TASK STATEMENT –
Verbatim copy, pictures excluded: every line from the one with "Dynamically Sized Types" through the final line of the data below, and no other line.

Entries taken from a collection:
****

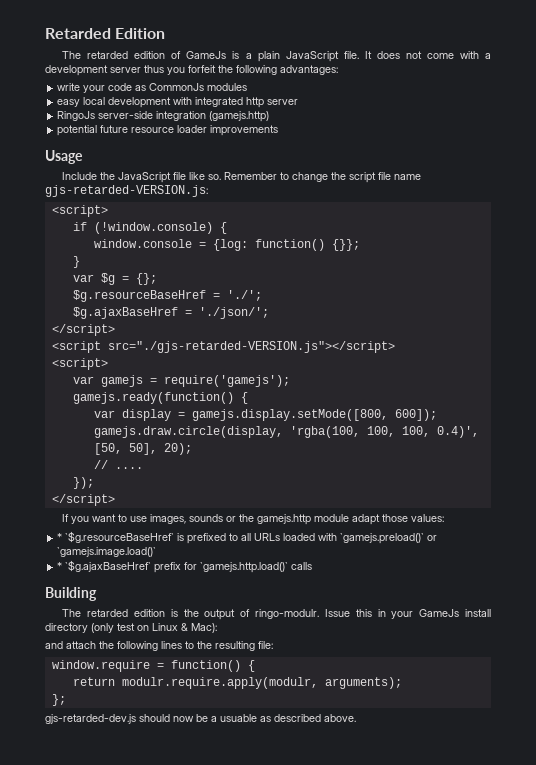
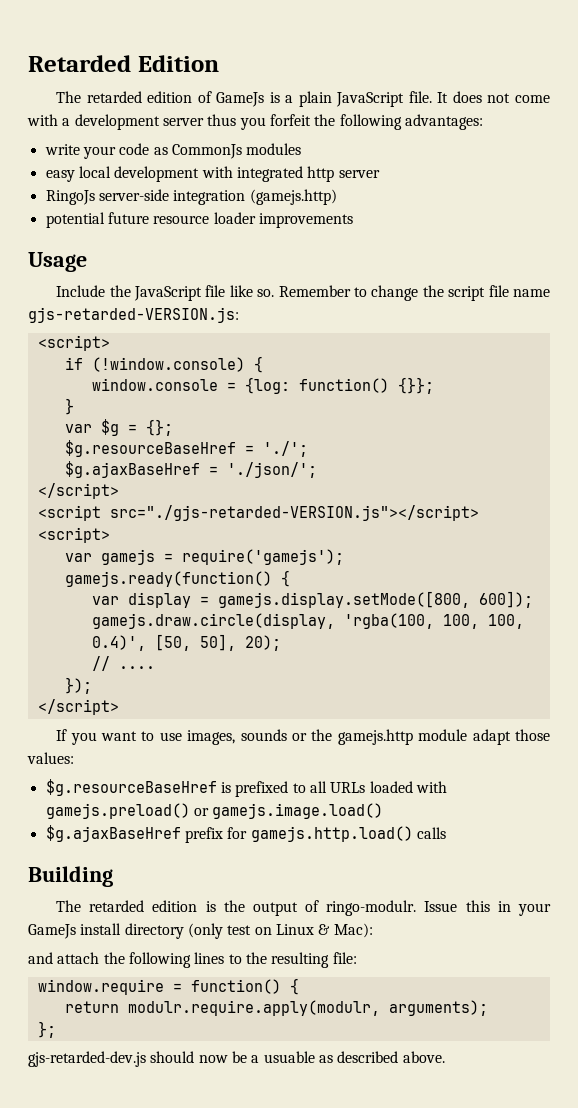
- * `$g.resourceBaseHref` is prefixed to all URLs loaded with `gamejs.preload()` or `gamejs.image.load()`
- * `$g.ajaxBaseHref` prefix for `gamejs.http.load()` calls
+ $g.resourceBaseHref is prefixed to all URLs loaded with gamejs.preload() or gamejs.image.load()
+ $g.ajaxBaseHref prefix for gamejs.http.load() calls

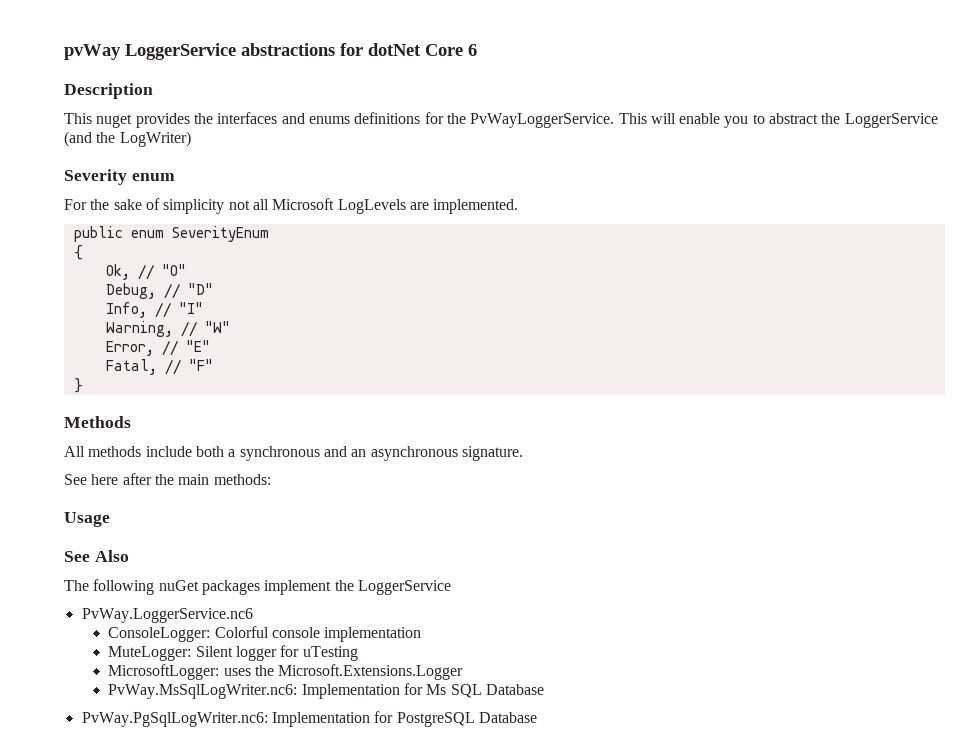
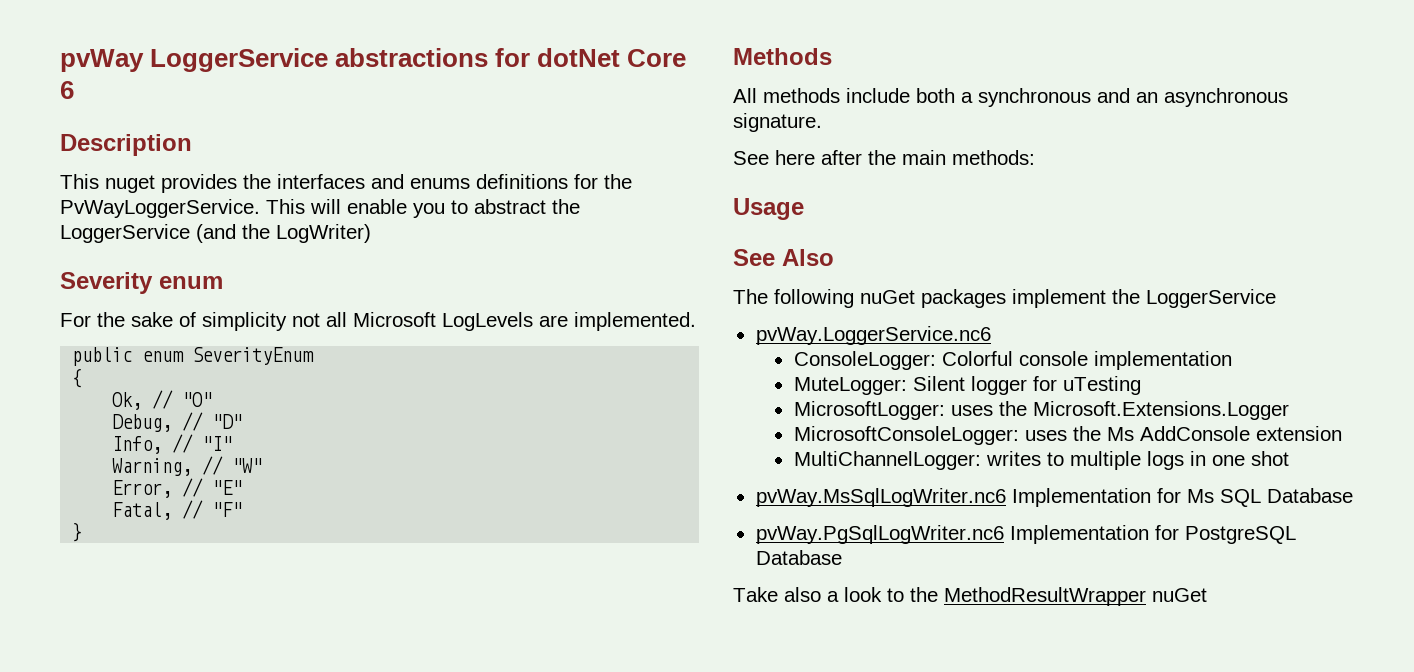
- PvWay.LoggerService.nc6
+ pvWay.LoggerService.nc6
- PvWay.MsSqlLogWriter.nc6: Implementation for Ms SQL Database
+ MicrosoftConsoleLogger: uses the Ms AddConsole extension
+ MultiChannelLogger: writes to multiple logs in one shot
+ pvWay.MsSqlLogWriter.nc6 Implementation for Ms SQL Database
- PvWay.PgSqlLogWriter.nc6: Implementation for PostgreSQL Database
+ pvWay.PgSqlLogWriter.nc6 Implementation for PostgreSQL Database
+ Take also a look to the MethodResultWrapper nuGet

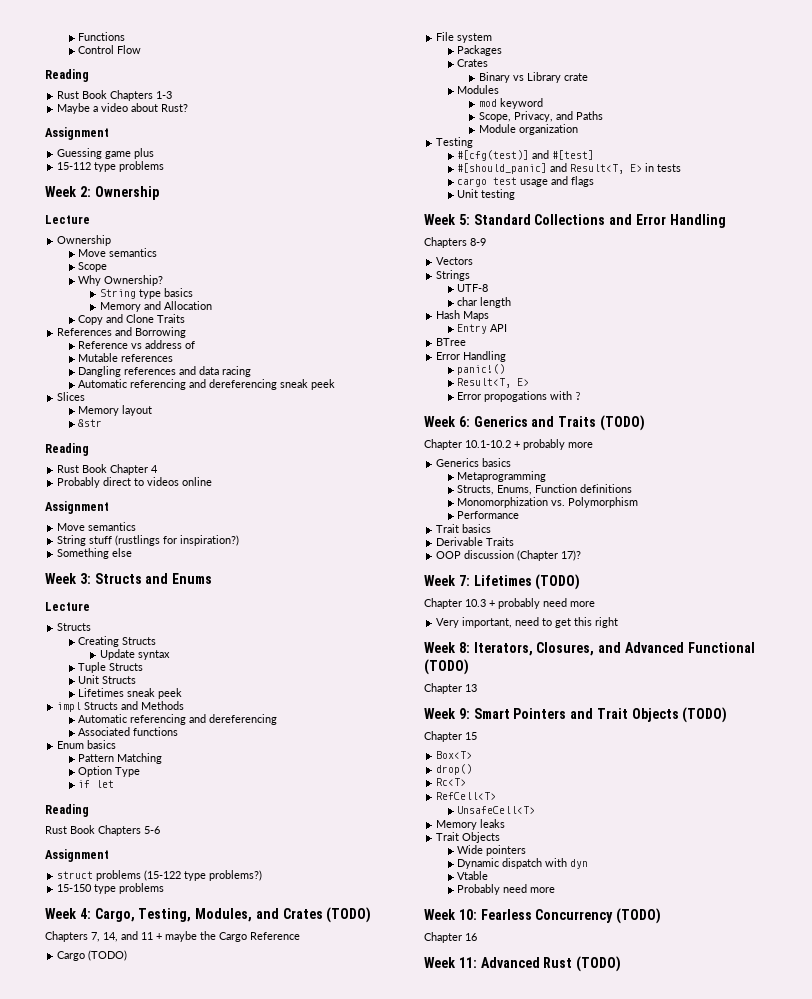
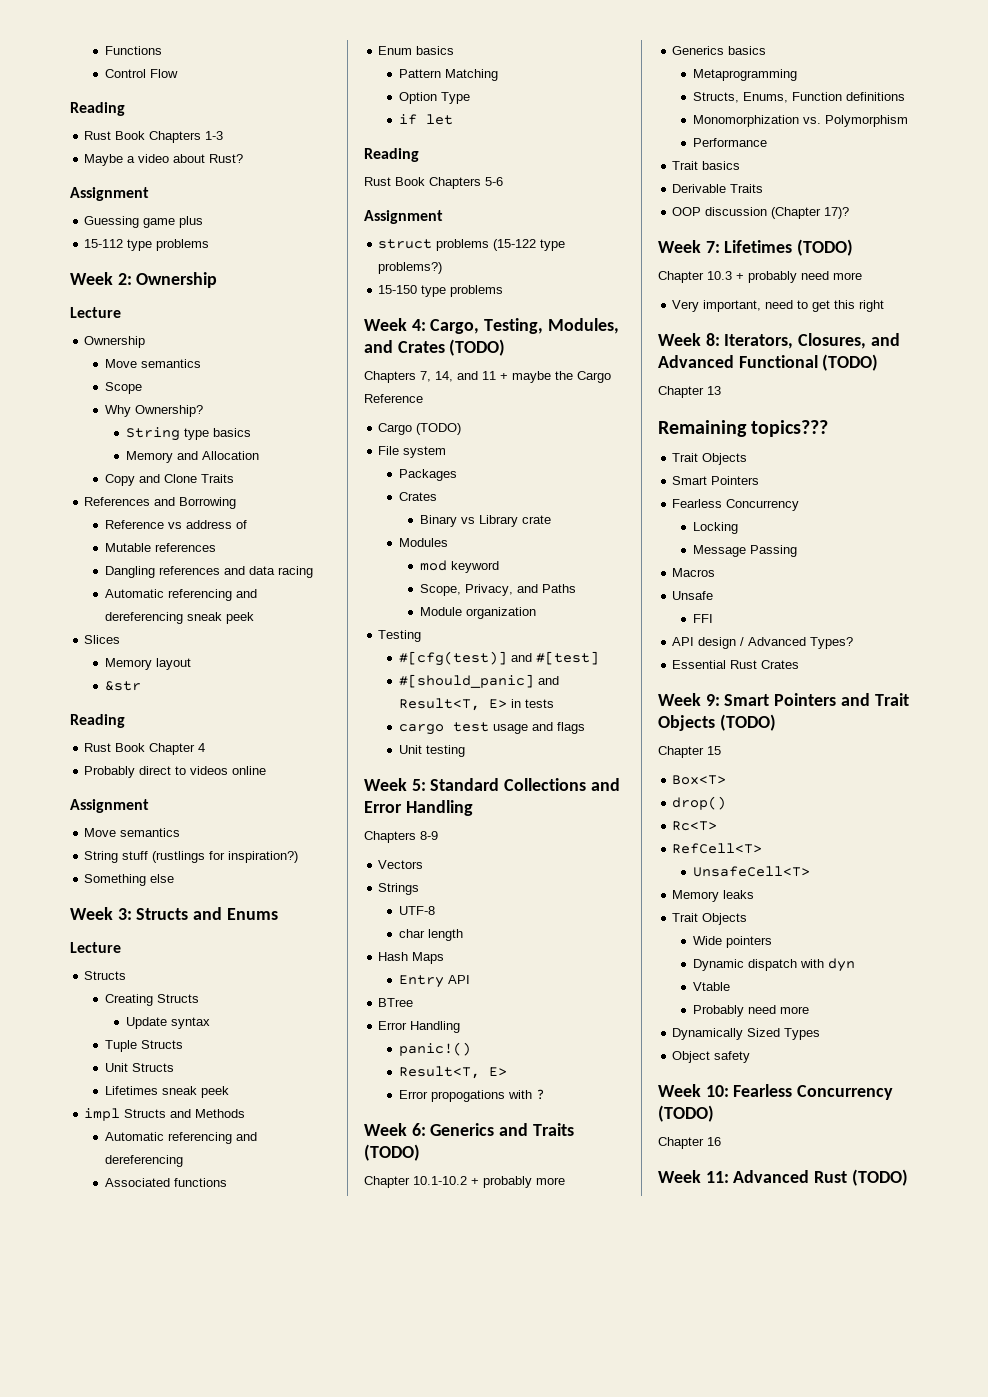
+ Remaining topics???
+ Trait Objects
+ Smart Pointers
+ Fearless Concurrency
+ Locking
+ Message Passing
+ Macros
+ Unsafe
+ FFI
+ API design / Advanced Types?
+ Essential Rust Crates
+ Dynamically Sized Types
+ Object safety

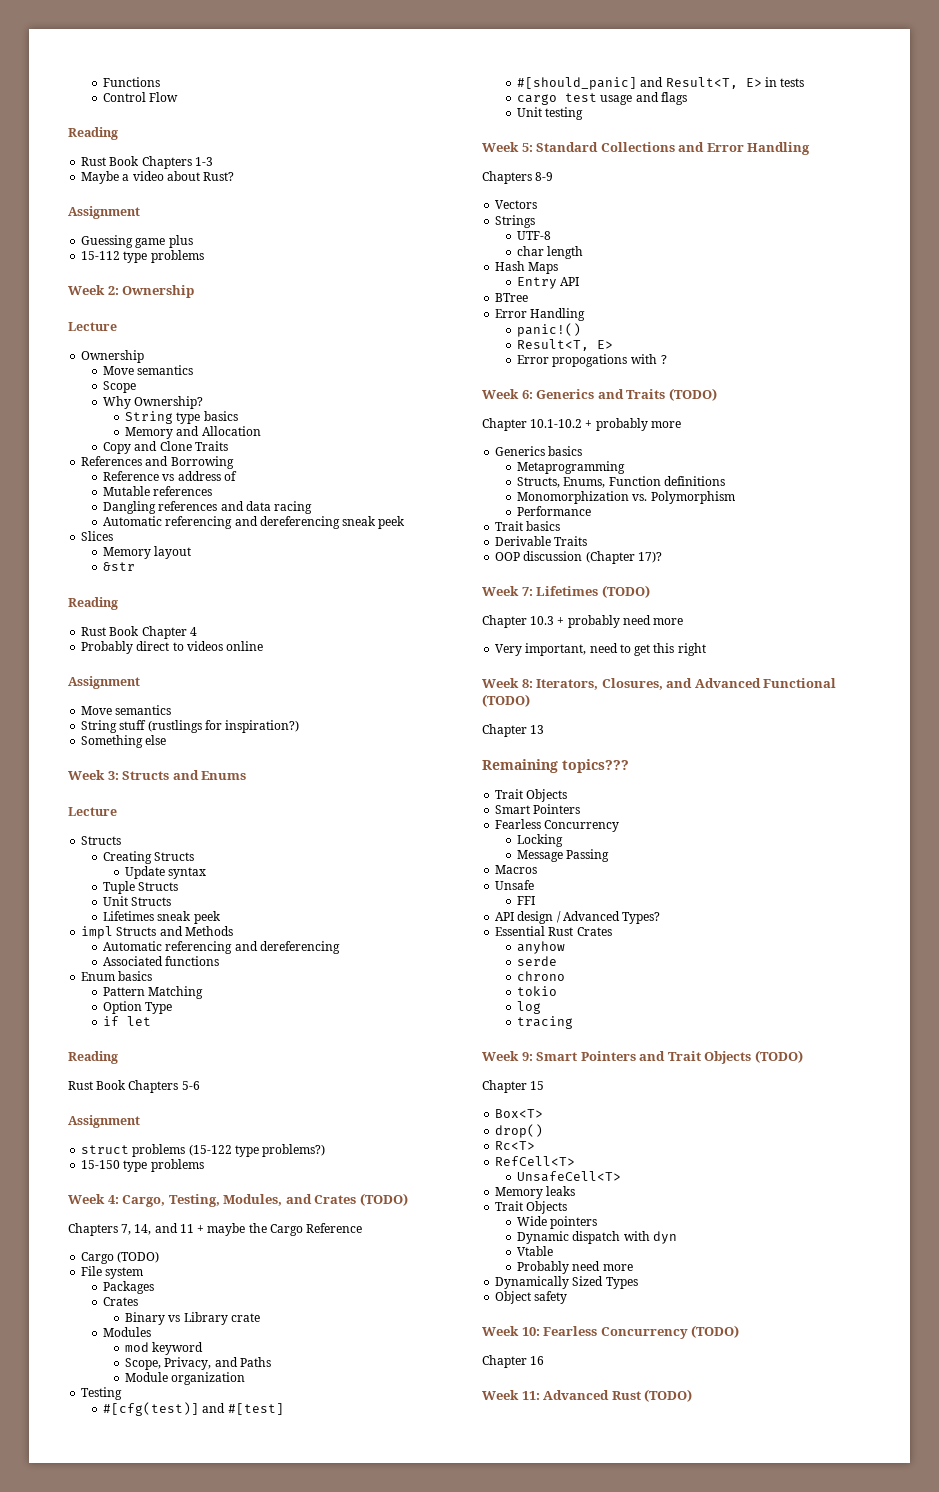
+ anyhow
+ serde
+ chrono
+ tokio
+ log
+ tracing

****

WRITTEN SOLUTION –
+ Dynamically Sized Types
+ Object safety

+ anyhow
+ serde
+ chrono
+ tokio
+ log
+ tracing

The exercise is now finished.